Dataset records:
☆ ☆ ☆ ☆ ☆

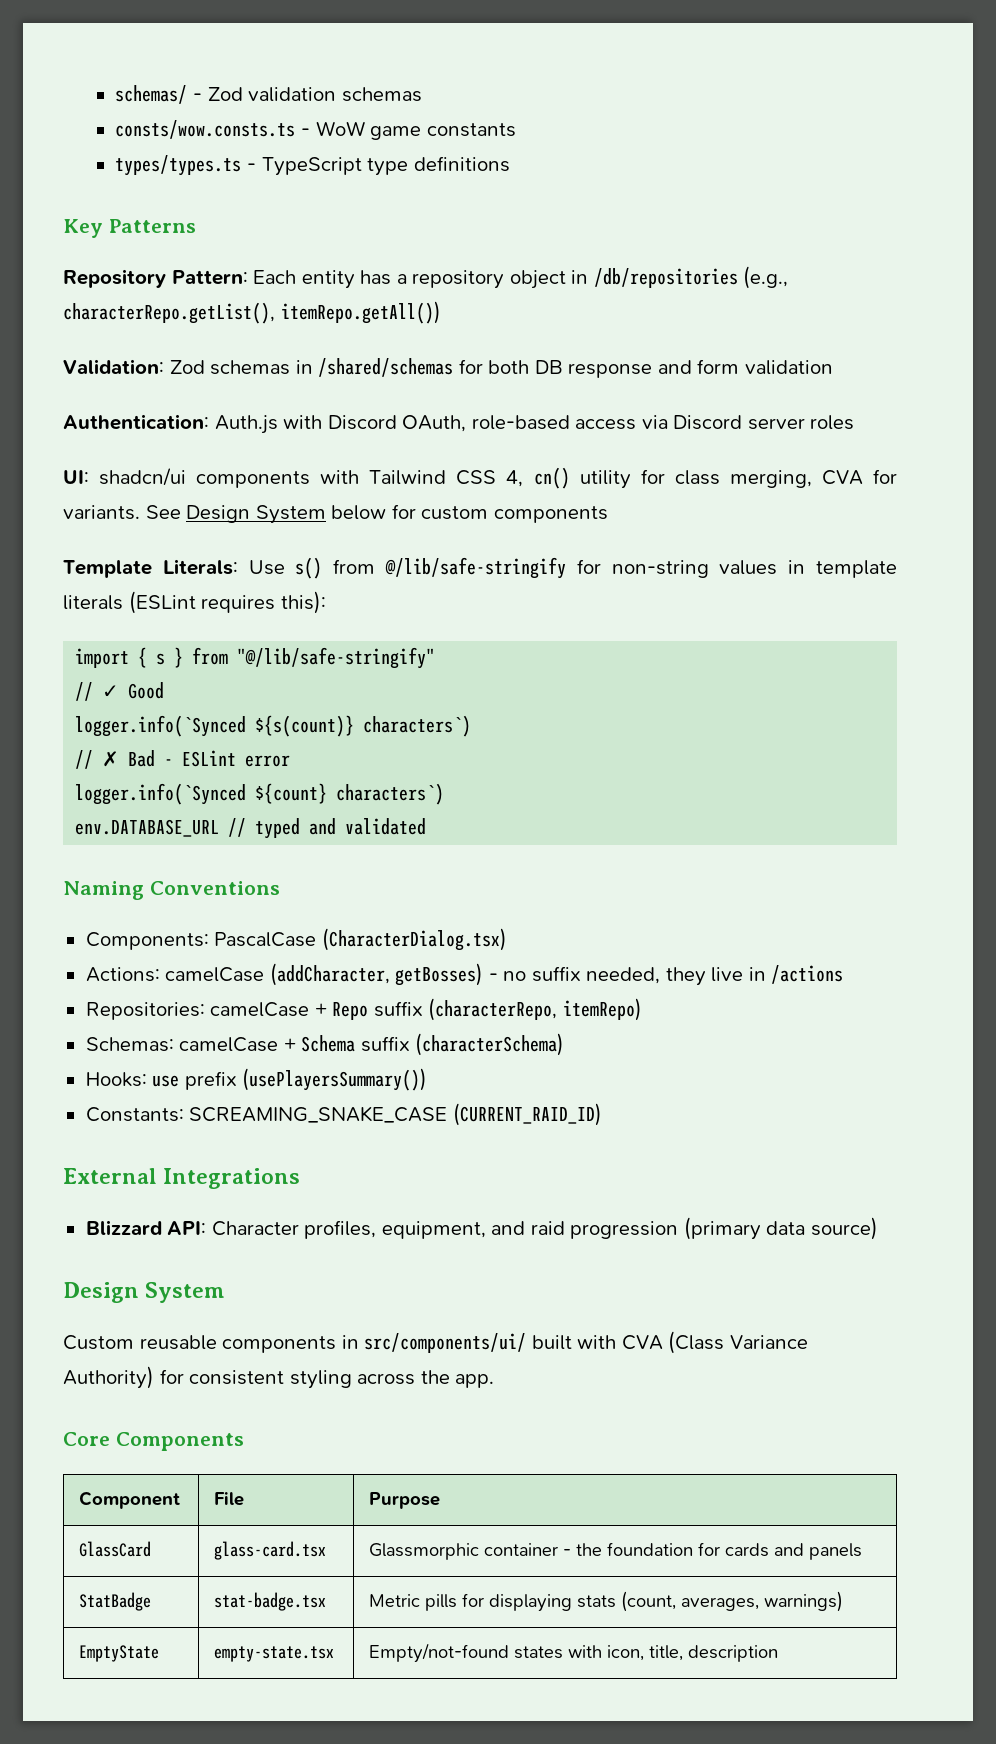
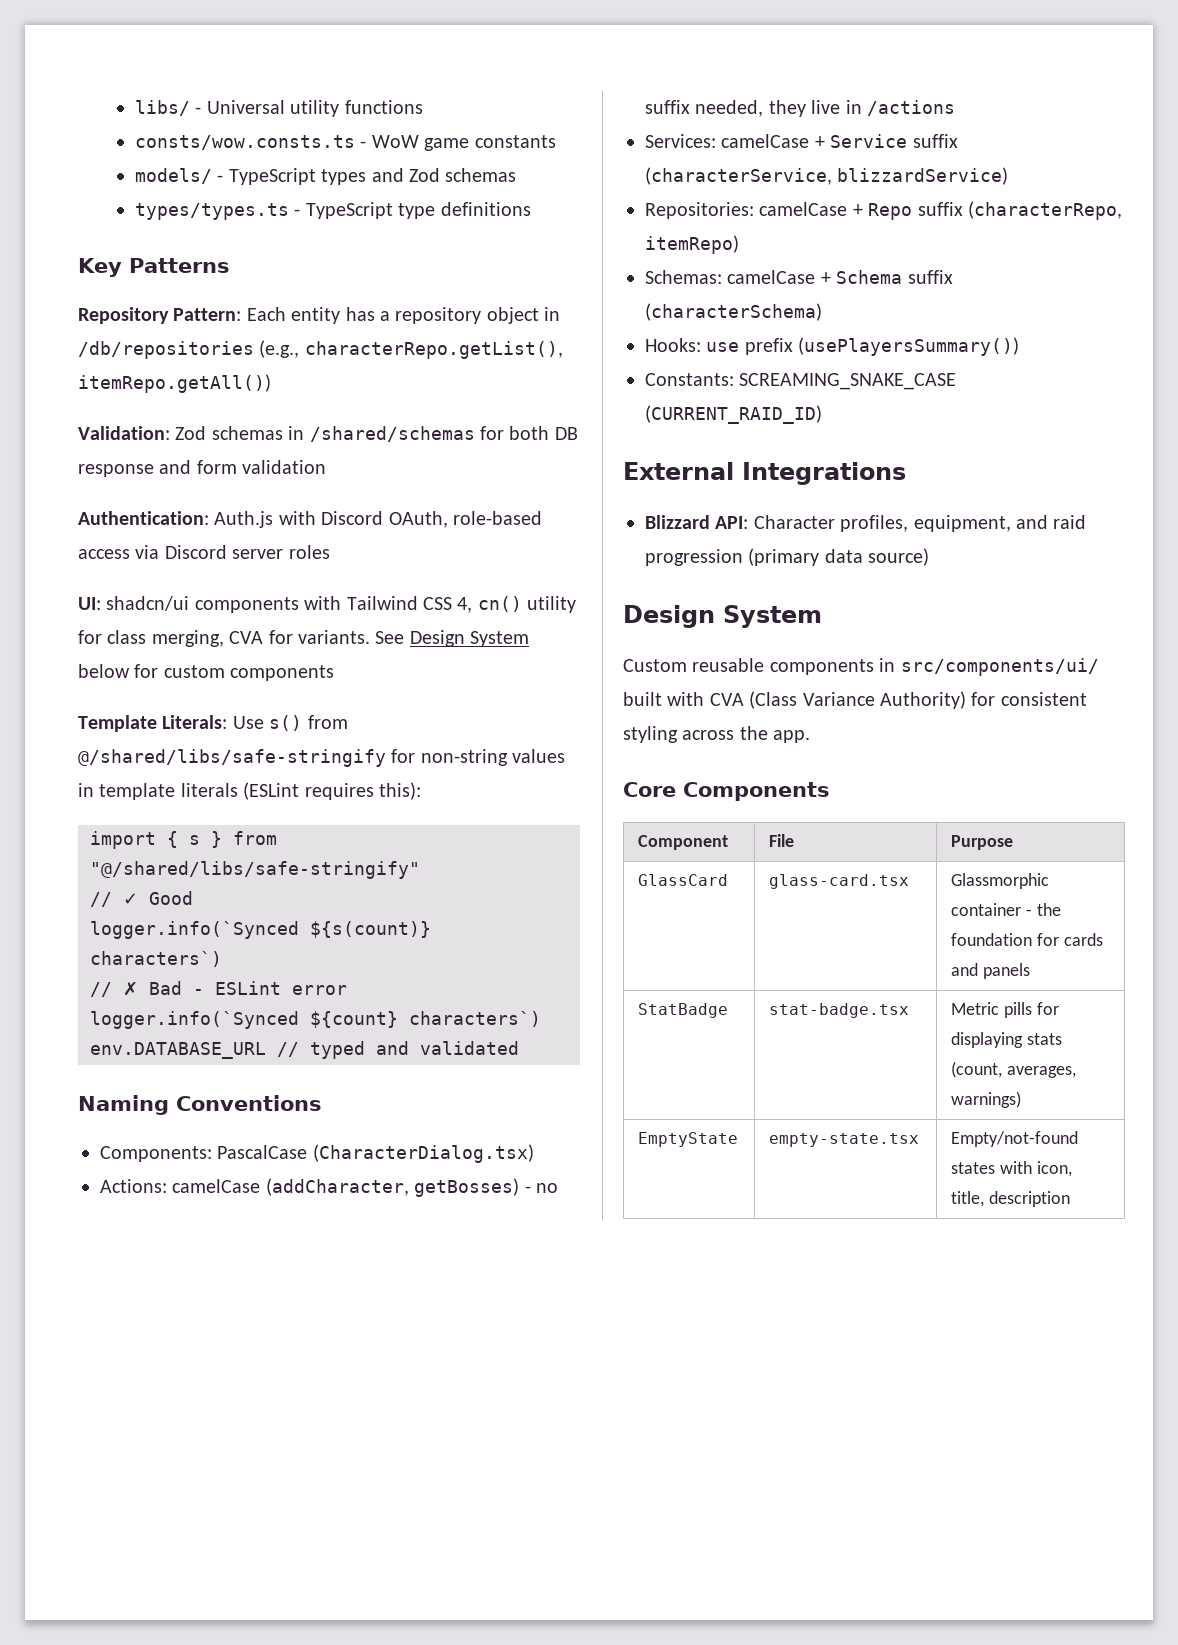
- schemas/ - Zod validation schemas
+ libs/ - Universal utility functions
+ models/ - TypeScript types and Zod schemas
- Template Literals: Use s() from @/lib/safe-stringify for non-string values in template literals (ESLint requires this):
+ Template Literals: Use s() from @/shared/libs/safe-stringify for non-string values in template literals (ESLint requires this):
- import { s } from "@/lib/safe-stringify"
+ import { s } from "@/shared/libs/safe-stringify"
+ Services: camelCase + Service suffix (characterService, blizzardService)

☆ ☆ ☆ ☆ ☆

**EXERCISE OBJECTIVE**
Only the lines from the one with "Universal utility functions" through the last line of the records belong in the answer, each copied exactly.

**COMPLETED TASK**
+ libs/ - Universal utility functions
+ models/ - TypeScript types and Zod schemas
- Template Literals: Use s() from @/lib/safe-stringify for non-string values in template literals (ESLint requires this):
+ Template Literals: Use s() from @/shared/libs/safe-stringify for non-string values in template literals (ESLint requires this):
- import { s } from "@/lib/safe-stringify"
+ import { s } from "@/shared/libs/safe-stringify"
+ Services: camelCase + Service suffix (characterService, blizzardService)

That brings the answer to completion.